Indonesia Dorong Suplai Kredit Karbon Berbasis Alam untuk Optimalkan Perdagangan Karbon
Wakil Menteri Lingkungan Hidup mendorong peningkatan suplai kredit karbon berbasis alam, terutama dari ekosistem gambut, guna mengoptimalkan perdagangan karbon internasional Indonesia.

Jakarta, 20 Februari 2024 - Wakil Menteri Lingkungan Hidup (Wamen LH) Diaz Hendropriyono mengungkapkan upaya Indonesia dalam mendorong suplai kredit karbon dari solusi berbasis alam atau nature-based solutions (NBS). Upaya ini dilakukan untuk mendukung dan mengoptimalkan aktivitas perdagangan karbon internasional yang baru diluncurkan awal tahun ini. Perdagangan karbon skala nasional sendiri telah dimulai sejak tahun 2023 dengan peluncuran Bursa Karbon Indonesia.
Meskipun perdagangan karbon internasional telah resmi beroperasi, Wamen LH mengakui bahwa kinerjanya belum optimal. Pemerintah menyadari pentingnya peningkatan pasokan kredit karbon untuk menarik minat pasar internasional. Hal ini disampaikan Wamen LH dalam acara Indonesia Climate Policy Outlook 2025 yang diselenggarakan oleh Foreign Policy Community of Indonesia (FPCI) di Jakarta.

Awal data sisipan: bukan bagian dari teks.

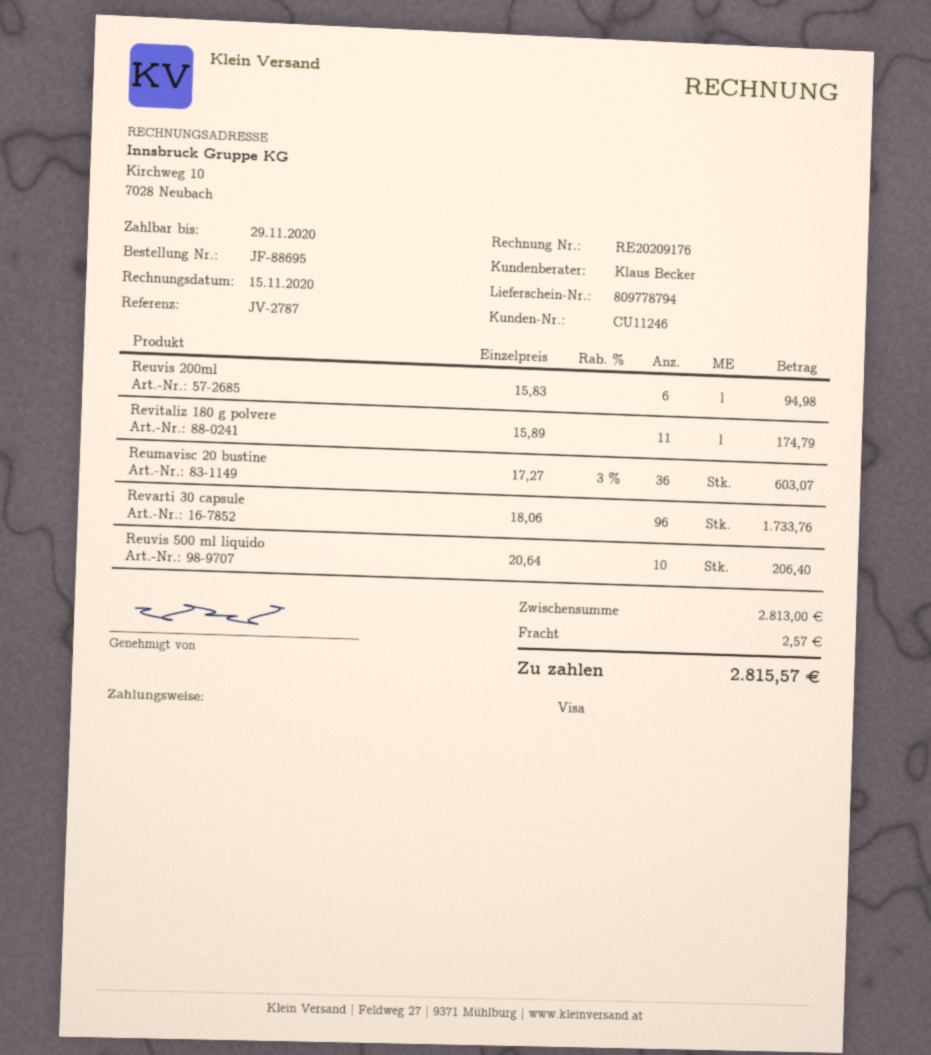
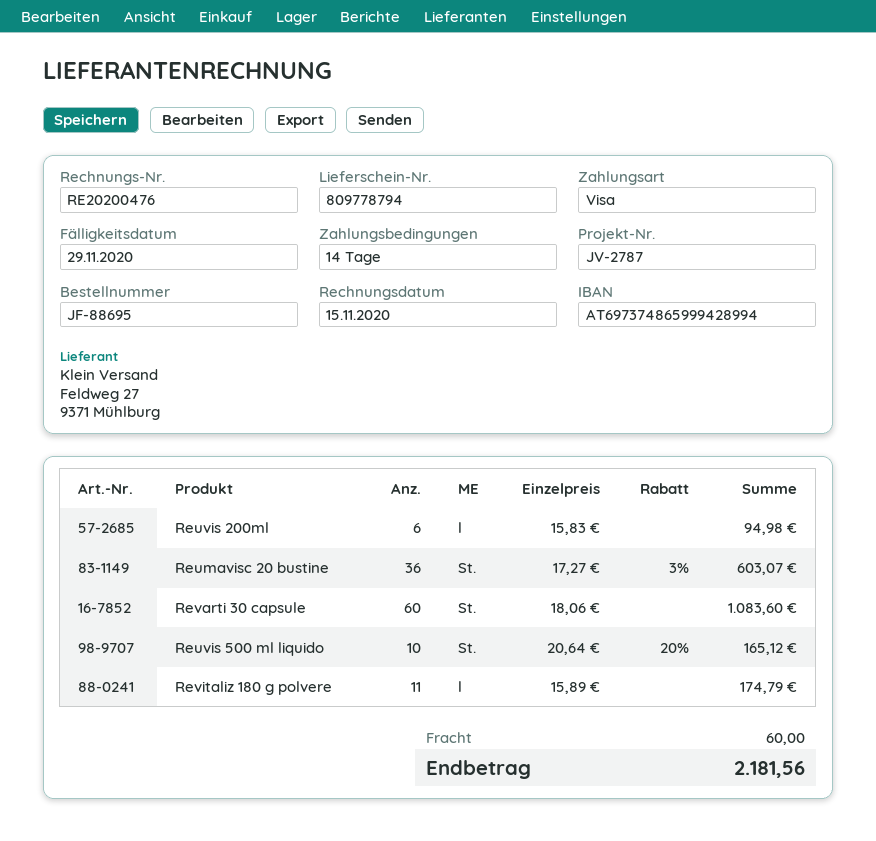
invoice number: RE20209176 -> RE20200476
Revarti 30 capsule: 96 x 18.06 = 1733.76 -> 60 x 18.06 = 1083.60
Reuvis 500 ml liquido: 10 x 20.64 = 206.40 -> 10 x 20.64 - 20% = 165.12
shipping: 2.57 -> 60.00
total: 2815.57 -> 2181.56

Menurut Wamen LH Diaz, pasar internasional lebih tertarik pada kredit karbon dari NBS, khususnya yang berasal dari ekosistem gambut, karena dinilai memiliki harga yang lebih baik dan daya jual yang tinggi. "Kemungkinan yang dicari pasar itu adalah nature based solution (NBS) bukan hanya renewable karena harganya juga mungkin akan lebih baik dan sellable. Jadi kita sekarang mencari supply mencari sebanyak-banyaknya khususnya dari NBS dan dari gambut juga," ujar Wamen LH Diaz.
Peningkatan Suplai dan Daya Tarik Kredit Karbon
Pemerintah Indonesia berupaya meningkatkan cadangan karbon yang dapat diperdagangkan melalui penyempurnaan Sistem Registri Nasional (SRN) dan sistem pendukung lainnya. Namun, Wamen LH menekankan bahwa peningkatan suplai saja tidak cukup. Daya tarik atau attractiveness kredit karbon itu sendiri juga menjadi faktor penting dalam menarik minat investor internasional.

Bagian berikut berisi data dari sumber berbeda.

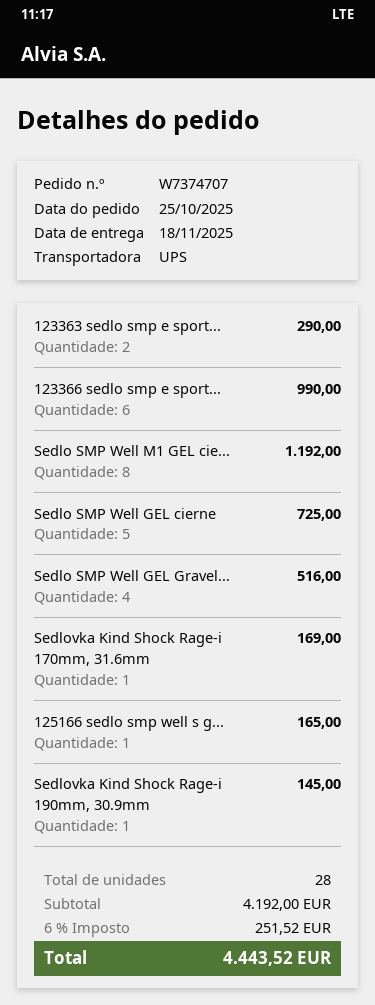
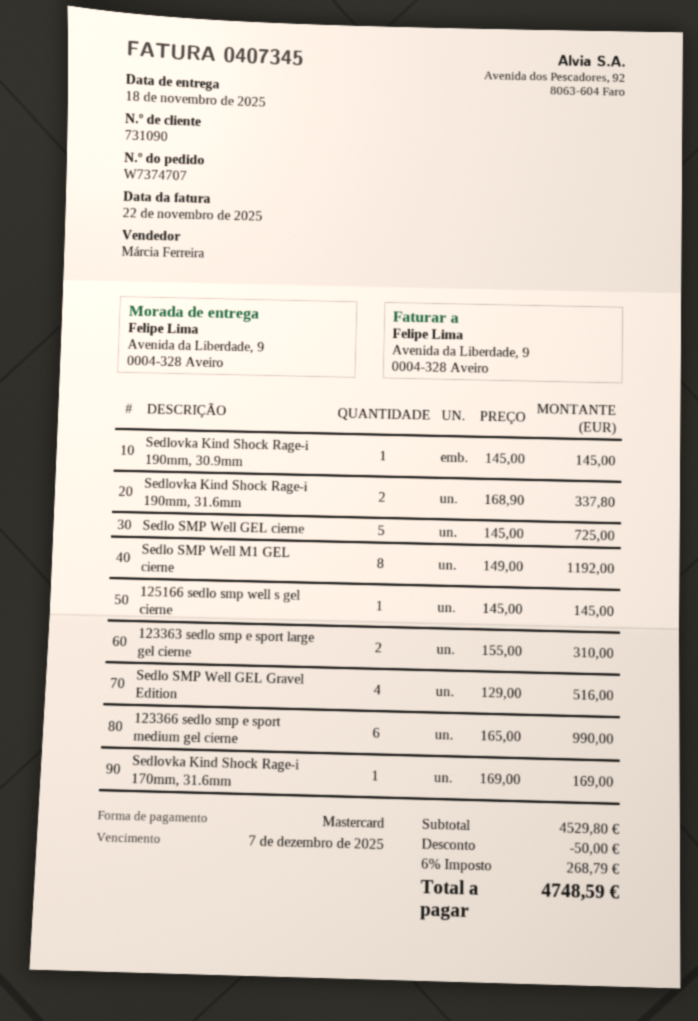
123363 sedlo smp e sport...: 2 for 290.00 -> 2 for 310.00
125166 sedlo smp well s g...: 1 for 165.00 -> 1 for 145.00
Sedlovka Kind Shock Rage-i 190mm, 31.6mm: none -> 2 for 337.80
subtotal: 4192.00 -> 4529.80
discount: none -> 50.00
tax: 6% = 251.52 -> 6% = 268.79
total: 4443.52 -> 4748.59

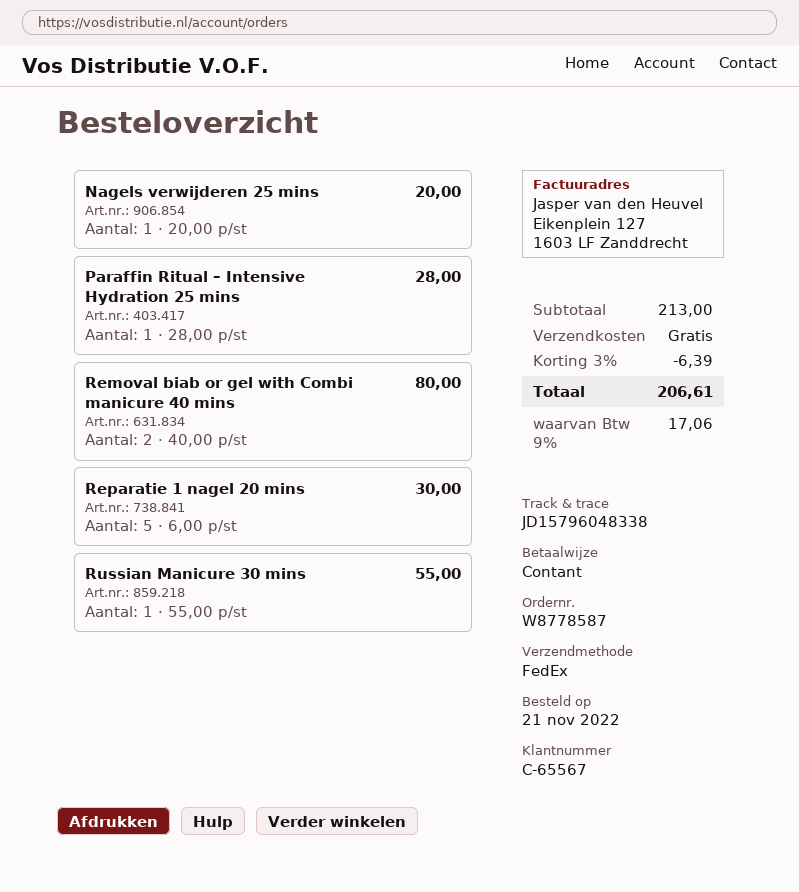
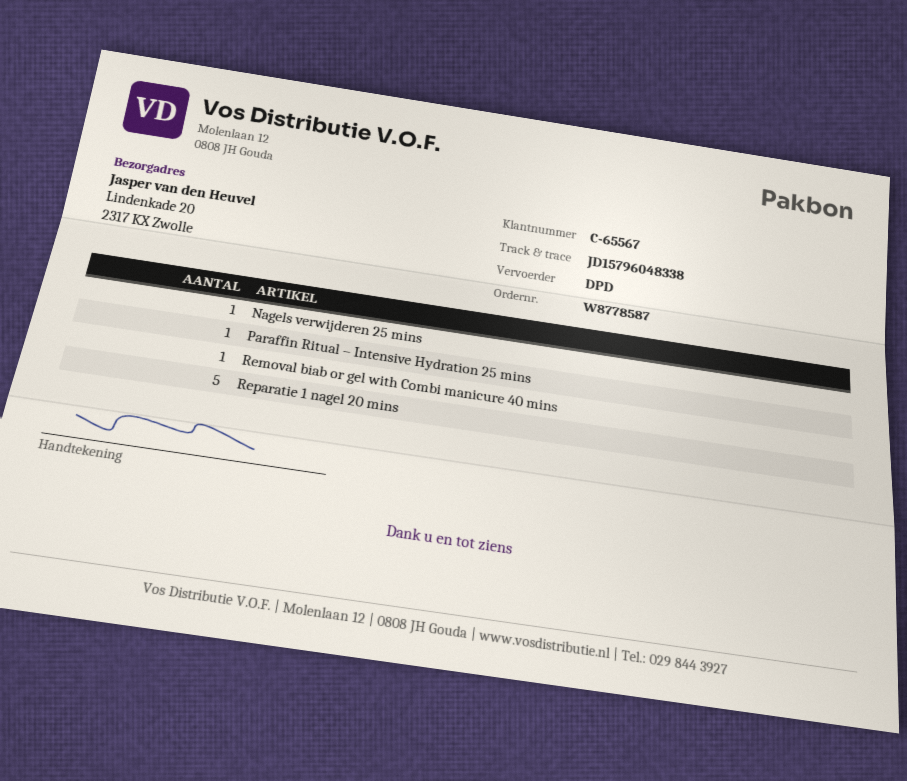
shipping method: FedEx -> DPD
Removal biab or gel with Combi manicure 40 mins: 2 -> 1
Russian Manicure 30 mins: 1 -> none

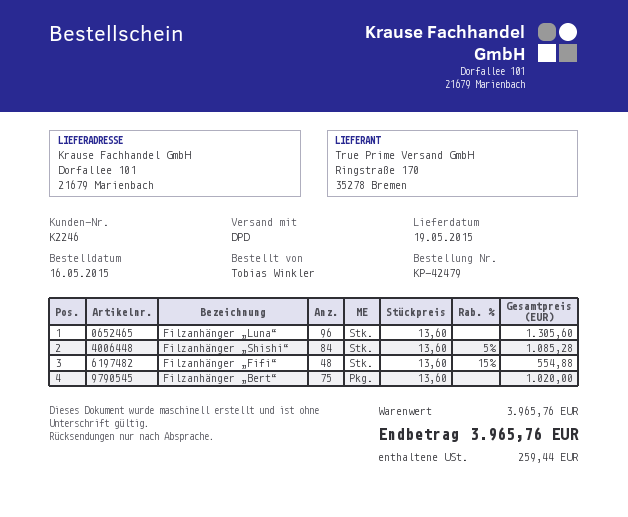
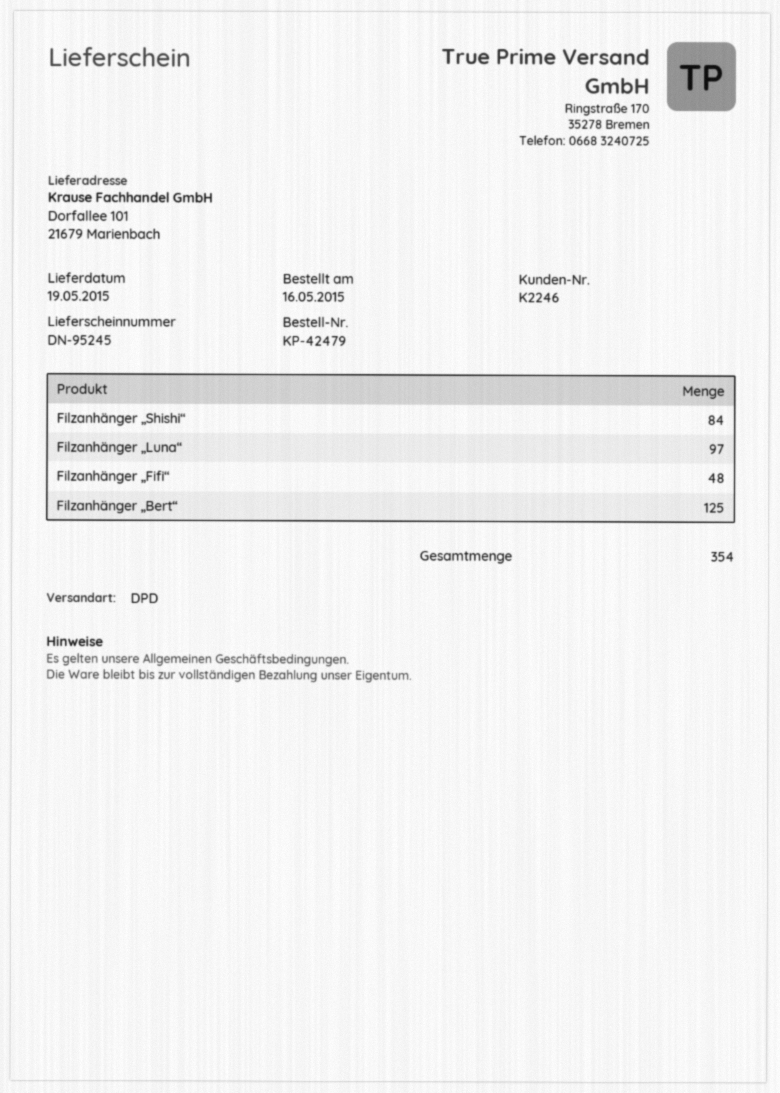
Filzanhänger „Luna“: 96 -> 97
Filzanhänger „Bert“: 75 -> 125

Salah satu tantangan yang dihadapi adalah pengakuan dari lembaga sertifikasi internasional. Untuk mengatasi hal ini, pemerintah aktif mendorong permintaan dengan membuka peluang kerja sama Mutual Recognition Arrangement (MRA) dengan berbagai pihak. MRA diharapkan dapat meningkatkan kepercayaan dan mempermudah perdagangan karbon internasional.
Sebagai langkah nyata, Indonesia telah menjalin kesepakatan MRA dengan Jepang. Kesepakatan ini diluncurkan pada Konferensi Perubahan Iklim PBB ke-29 (COP29) di Azerbaijan tahun lalu.

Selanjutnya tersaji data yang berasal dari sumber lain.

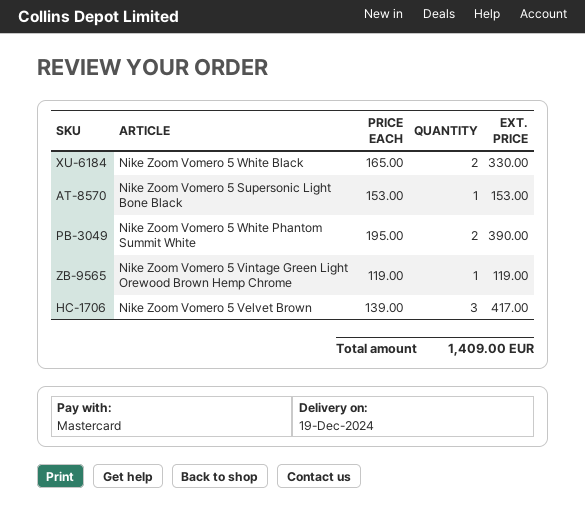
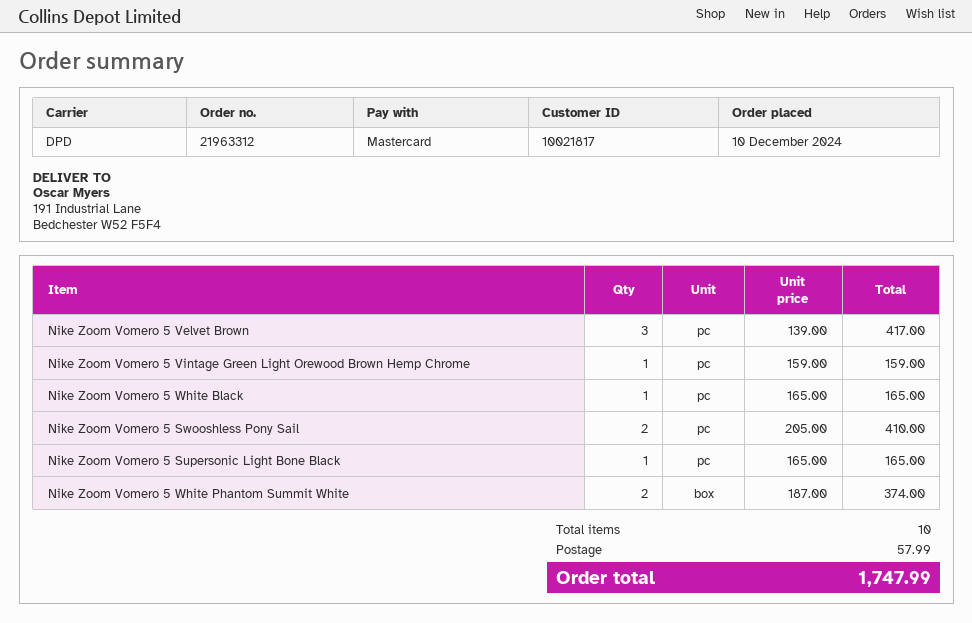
Nike Zoom Vomero 5 White Black: 2 x 165.00 = 330.00 -> 1 x 165.00 = 165.00
Nike Zoom Vomero 5 Supersonic Light Bone Black: 1 x 153.00 = 153.00 -> 1 x 165.00 = 165.00
Nike Zoom Vomero 5 White Phantom Summit White: 2 x 195.00 = 390.00 -> 2 x 187.00 = 374.00
Nike Zoom Vomero 5 Vintage Green Light Orewood Brown Hemp Chrome: 1 x 119.00 = 119.00 -> 1 x 159.00 = 159.00
Nike Zoom Vomero 5 Swooshless Pony Sail: none -> 2 x 205.00 = 410.00
shipping: none -> 57.99
total: 1409.00 -> 1747.99

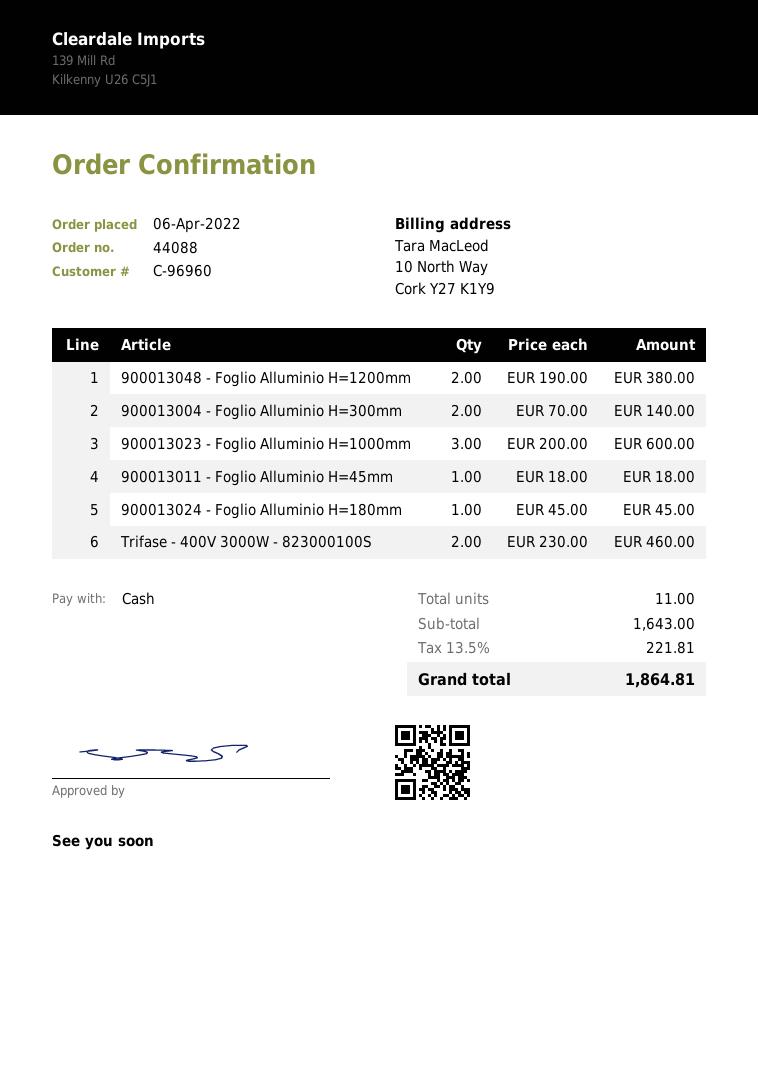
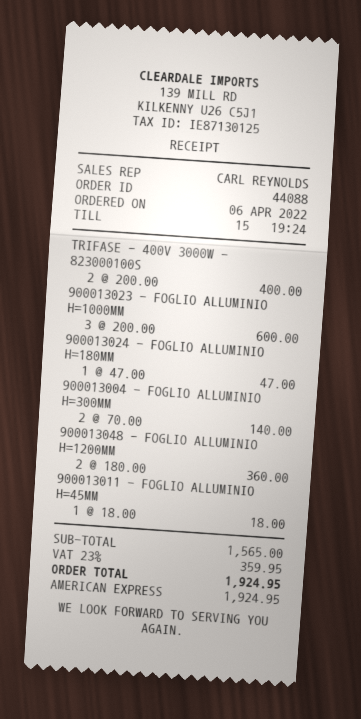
payment method: cash -> American Express
900013048 - Foglio Alluminio H=1200mm: 2 x 190.00 = 380.00 -> 2 x 180.00 = 360.00
900013024 - Foglio Alluminio H=180mm: 1 x 45.00 = 45.00 -> 1 x 47.00 = 47.00
Trifase - 400V 3000W - 823000100S: 2 x 230.00 = 460.00 -> 2 x 200.00 = 400.00
subtotal: 1643.00 -> 1565.00
tax: 13.5% = 221.81 -> 23% = 359.95
total: 1864.81 -> 1924.95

Strategi Optimalisasi Perdagangan Karbon
Pemerintah Indonesia tengah fokus pada beberapa strategi untuk mengoptimalkan perdagangan karbon. Strategi tersebut meliputi:
- Peningkatan suplai kredit karbon dari NBS, terutama dari ekosistem gambut.
- Penyempurnaan Sistem Registri Nasional (SRN) dan sistem pendukung lainnya.
- Peningkatan daya tarik kredit karbon melalui berbagai upaya, termasuk kerja sama MRA dengan negara lain.
- Penguatan kerja sama internasional untuk mendapatkan pengakuan dari lembaga sertifikasi internasional.
Dengan strategi ini, pemerintah berharap dapat meningkatkan kinerja perdagangan karbon Indonesia dan berkontribusi pada upaya global dalam mengurangi emisi karbon.
Langkah-langkah yang dilakukan Indonesia ini menunjukkan komitmen nyata dalam menghadapi perubahan iklim dan memanfaatkan potensi ekonomi dari perdagangan karbon. Keberhasilan upaya ini akan berdampak positif bagi lingkungan dan perekonomian Indonesia.